Maya Makes a Mess


By Rutu Modan (Toon Books/Raw Junior)
ISBN: 978-1-935179-17-7

Win’s Christmas Gift Recommendation: open this one well before Xmas dinner to let everybody digest fully… 8/10

Perhaps better known for her incisively mature comics material such as the phenomenal and evocative Exit Wounds, Israeli cartoonist, editor and publisher Rutu Modan has also illustrated many works by other writers. However, even though her self-penned newspaper serial The Murder of the Terminal Patient, autobiographical webcomic Mixed Emotions, and a numerous short works in anthologies such as Jamilti and Other Stories, have perfectly showcased her broad graphic talents, until the release of Maya Makes a Mess, she had never written and drawn a comic for young children.

Born in 1966 in Tel Hashomer, Modan moved with her equally multi-talented and over-achieving family to Tel Aviv in the mid-1970s. After graduating from the Belazel Academy of Art and Design, Rutu co-edited the Hebrew iteration of Mad Magazine, before forming comics company Actus Tragicus with fellow Mad alumni Yirmi Pinkus.

This particular tale has a delightfully faux-English ambiance to it and apparently stems from a hard-learned lesson in etiquette and table-manners involving the internationally acclaimed multi-award-winning author and her young daughter Michal…

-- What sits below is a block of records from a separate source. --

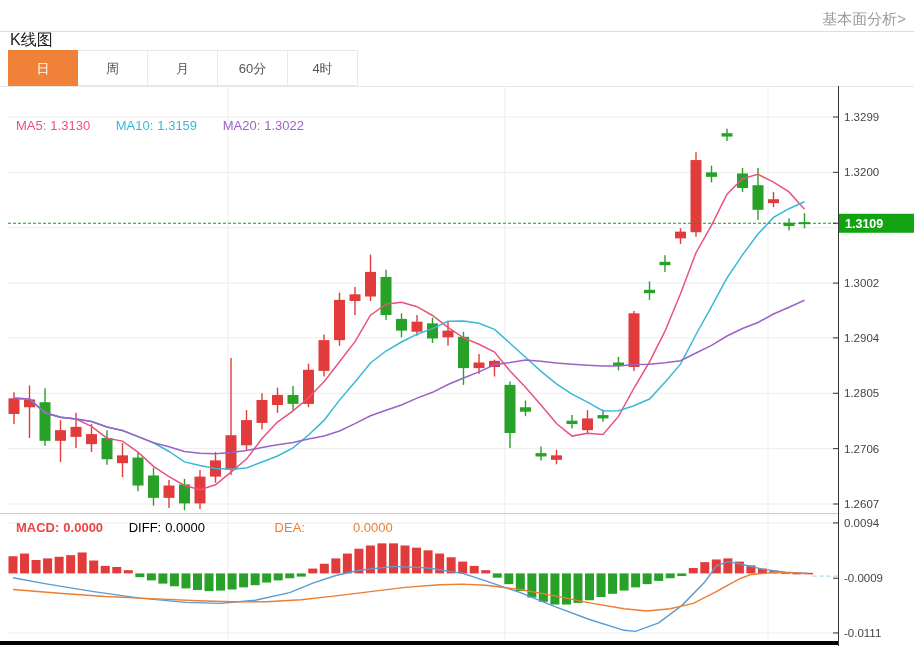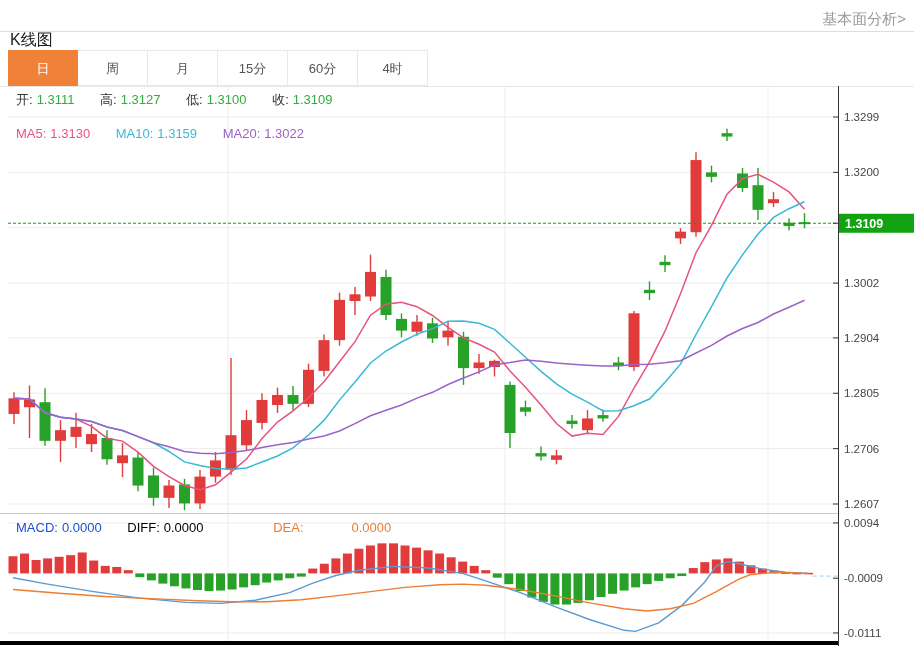--- a/index.html
+++ b/index.html
@@ -12,38 +12,37 @@
   .tab{width:70px;height:36px;line-height:36px;text-align:center;font-size:13px;color:#555;
        background:#fff;border:1px solid #e8e8e8;border-left:none;box-sizing:border-box;cursor:pointer;}
   .tab:first-child{border-left:1px solid #e8e8e8;}
   .tab.active{background:#f08138;border-color:#f08138;color:#fff;}
   .legend{position:absolute;left:16px;font-size:13px;white-space:nowrap;pointer-events:none;}
   .legend span{margin-right:4px;}
   .lg-gap{display:inline-block;width:14px;}
   .lbl{color:#333;}
   .val-g{color:#2fae3f;}
   .ma5{color:#e8527f;} .ma10{color:#38b9d8;} .ma20{color:#9d62c9;}
-  .mc-macd{color:#1d4ed8;} .mc-diff{color:#000000;} .mc-dea{color:#ed7d31;margin-left:44px;}
+  .mc-macd{color:#ef4444;font-weight:bold;} .mc-diff{color:#000000;} .mc-dea{color:#ed7d31;margin-left:44px;}
   svg{position:absolute;top:0;left:0;}
   svg text{font-family:"Liberation Sans","DejaVu Sans",sans-serif;}
 </style>
 </head>
 <body>
 
 <div class="page">
 
   <div class="hdr-title">K线图</div>
   <div class="hdr-link">基本面分析&gt;</div>
   <div class="hdr-rule"></div>
 
   <div class="tabs">
     <div class="tab active">日</div>
     <div class="tab">周</div>
     <div class="tab">月</div>
-    <div class="tab">15分</div>
     <div class="tab">60分</div>
     <div class="tab">4时</div>
   </div>
 
   <svg id="chart" width="914" height="648">
     <g id="g-grid">
         <line x1="0" y1="86.5" x2="914" y2="86.5" stroke="#e6e6e6"></line>
         <line x1="228" y1="86" x2="228" y2="641" stroke="#ededed"></line>
         <line x1="505" y1="86" x2="505" y2="641" stroke="#ededed"></line>
         <line x1="768" y1="86" x2="768" y2="641" stroke="#ededed"></line>
@@ -268,28 +267,22 @@
         <line x1="833" y1="393.26878612716763" x2="838" y2="393.26878612716763" stroke="#333333"></line>
         <text x="844" y="397.26878612716763" fill="#444" font-size="11.5">1.2805</text>
         <line x1="833" y1="448.63439306358384" x2="838" y2="448.63439306358384" stroke="#333333"></line>
         <text x="844" y="452.63439306358384" fill="#444" font-size="11.5">1.2706</text>
         <line x1="833" y1="504" x2="838" y2="504" stroke="#333333"></line>
         <text x="844" y="508" fill="#444" font-size="11.5">1.2607</text>
         <rect x="0" y="641" width="838" height="4" fill="#000"></rect>
       </g>
   </svg>
 
-  <div class="legend" style="top:91px;">
-    <span class="lbl">开:</span><span class="val-g">1.3111</span><span class="lg-gap"></span>
-    <span class="lbl">高:</span><span class="val-g">1.3127</span><span class="lg-gap"></span>
-    <span class="lbl">低:</span><span class="val-g">1.3100</span><span class="lg-gap"></span>
-    <span class="lbl">收:</span><span class="val-g">1.3109</span>
-  </div>
-
-  <div class="legend" style="top:126px;">
+
+  <div class="legend" style="top:118px;">
     <span class="ma5">MA5:</span><span class="ma5">1.3130</span><span class="lg-gap"></span>
     <span class="ma10">MA10:</span><span class="ma10">1.3159</span><span class="lg-gap"></span>
     <span class="ma20">MA20:</span><span class="ma20">1.3022</span>
   </div>
 
   <div class="legend" style="top:520px;">
     <span class="mc-macd">MACD:</span><span class="mc-macd">0.0000</span><span class="lg-gap"></span>
     <span class="mc-diff">DIFF:</span><span class="mc-diff">0.0000</span><span class="lg-gap"></span>
     <span class="mc-dea">DEA:</span><span class="mc-dea">0.0000</span>
   </div>

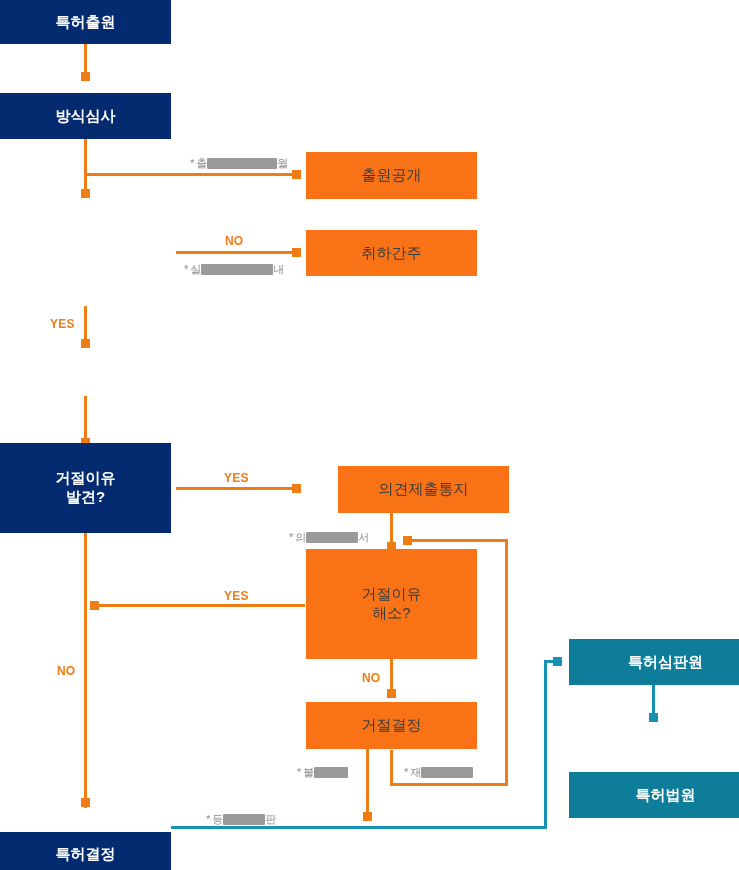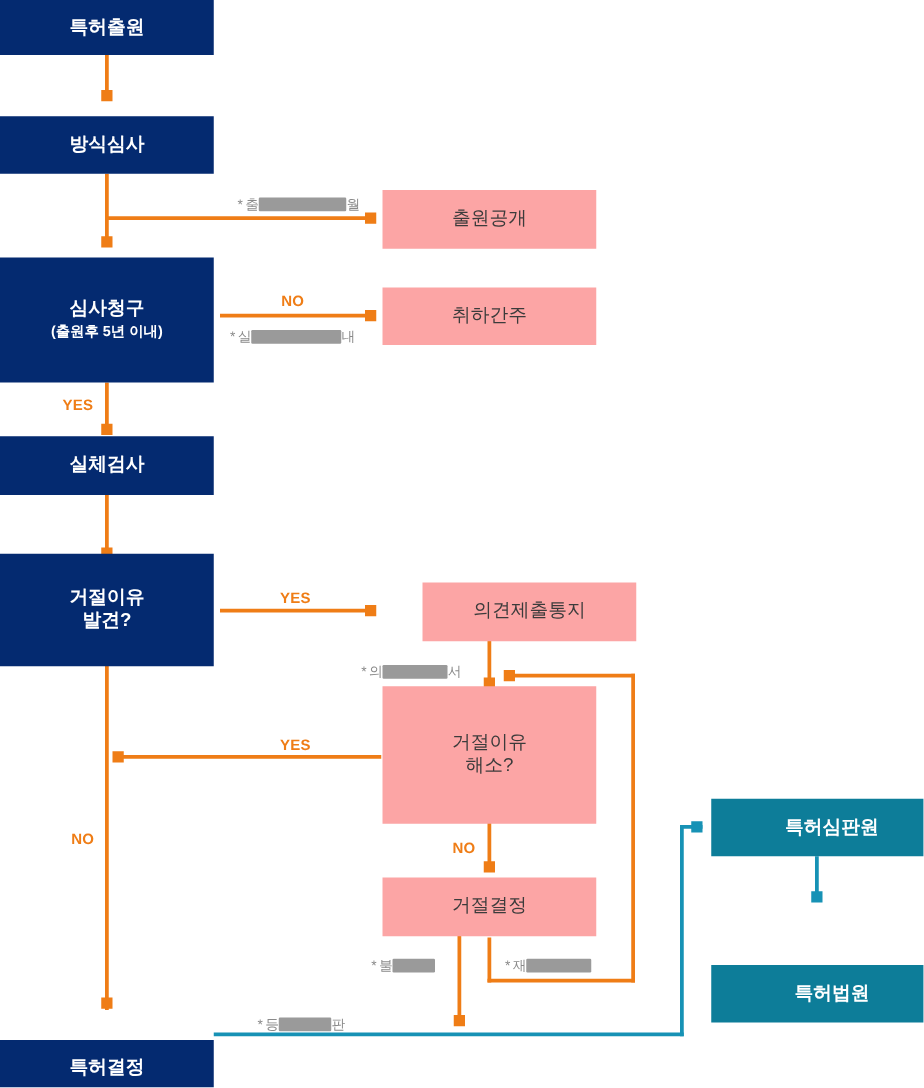--- a/index.html
+++ b/index.html
@@ -33,21 +33,21 @@
     font-size: 15px;
   }
   .node-teal {
     background: #0d7d99;
     color: #ffffff;
     font-weight: bold;
     font-size: 15px;
     padding-left: 23px;
   }
   .node-gray {
-    background: #fca5a5;
+    background: #f97316;
     color: #3b3b3b;
     font-weight: normal;
     font-size: 15px;
   }
   .node .sub {
     display: block;
     font-size: 11.5px;
     font-weight: bold;
     margin-top: 2px;
   }
@@ -158,28 +158,21 @@
   <div class="cap-teal" style="left:649px; top:806px;"></div>
 
   <div class="node node-navy" style="left:0px; top:0px; width:171px; height:44px;">
     <span>특허출원</span>
   </div>
 
   <div class="node node-navy" style="left:0px; top:93px; width:171px; height:46px;">
     <span>방식심사</span>
   </div>
 
-  <div class="node node-navy" style="left:0px; top:206px; width:171px; height:100px; flex-direction:column;">
-    <span>심사청구</span>
-    <span class="sub">(출원후 5년 이내)</span>
-  </div>
-
-  <div class="node node-navy" style="left:0px; top:349px; width:171px; height:47px;">
-    <span>실체검사</span>
-  </div>
+
 
   <div class="node node-navy" style="left:0px; top:443px; width:171px; height:90px; flex-direction:column;">
     <span class="l2">거절이유</span>
     <span class="l2">발견?</span>
   </div>
 
   <div class="node node-navy" style="left:0px; top:832px; width:171px; height:45px;">
     <span>특허결정</span>
   </div>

It opens when Mummy sternly tells little Maya to stop eating her pasta with her hands and continues as the little tyke endures a torrent of unnecessary orders such as “sit up” and “use a napkin”. When she tries to feed the dog a titbit her Father further admonishes her and asks how she would behave if she was eating with The Queen…

Just then there’s a loud ring of the doorbell and an elegant footman enters, blows a trumpet fanfare and delivers a formal invitation. Maya’s presence has been requested at a Royal Dinner Party that very night.

Too rushed to even put on a party frock, Maya is hustled into a jet in the garden and flown off to the Palace. Soon the little girl is crammed into a grand ballroom setting with lots of fancy dishes on posh tables being delicately consumed by dull Dukes and dry dowagers, glowering generals and diffident debutantes. Even the Corgis at her feet are snooty.

Faced with too much cutlery and suspicious looking stuff she probably doesn’t like, Maya asks for pasta and ketchup and, since there’s no spaghetti fork, is advised to eat it like she’s used too…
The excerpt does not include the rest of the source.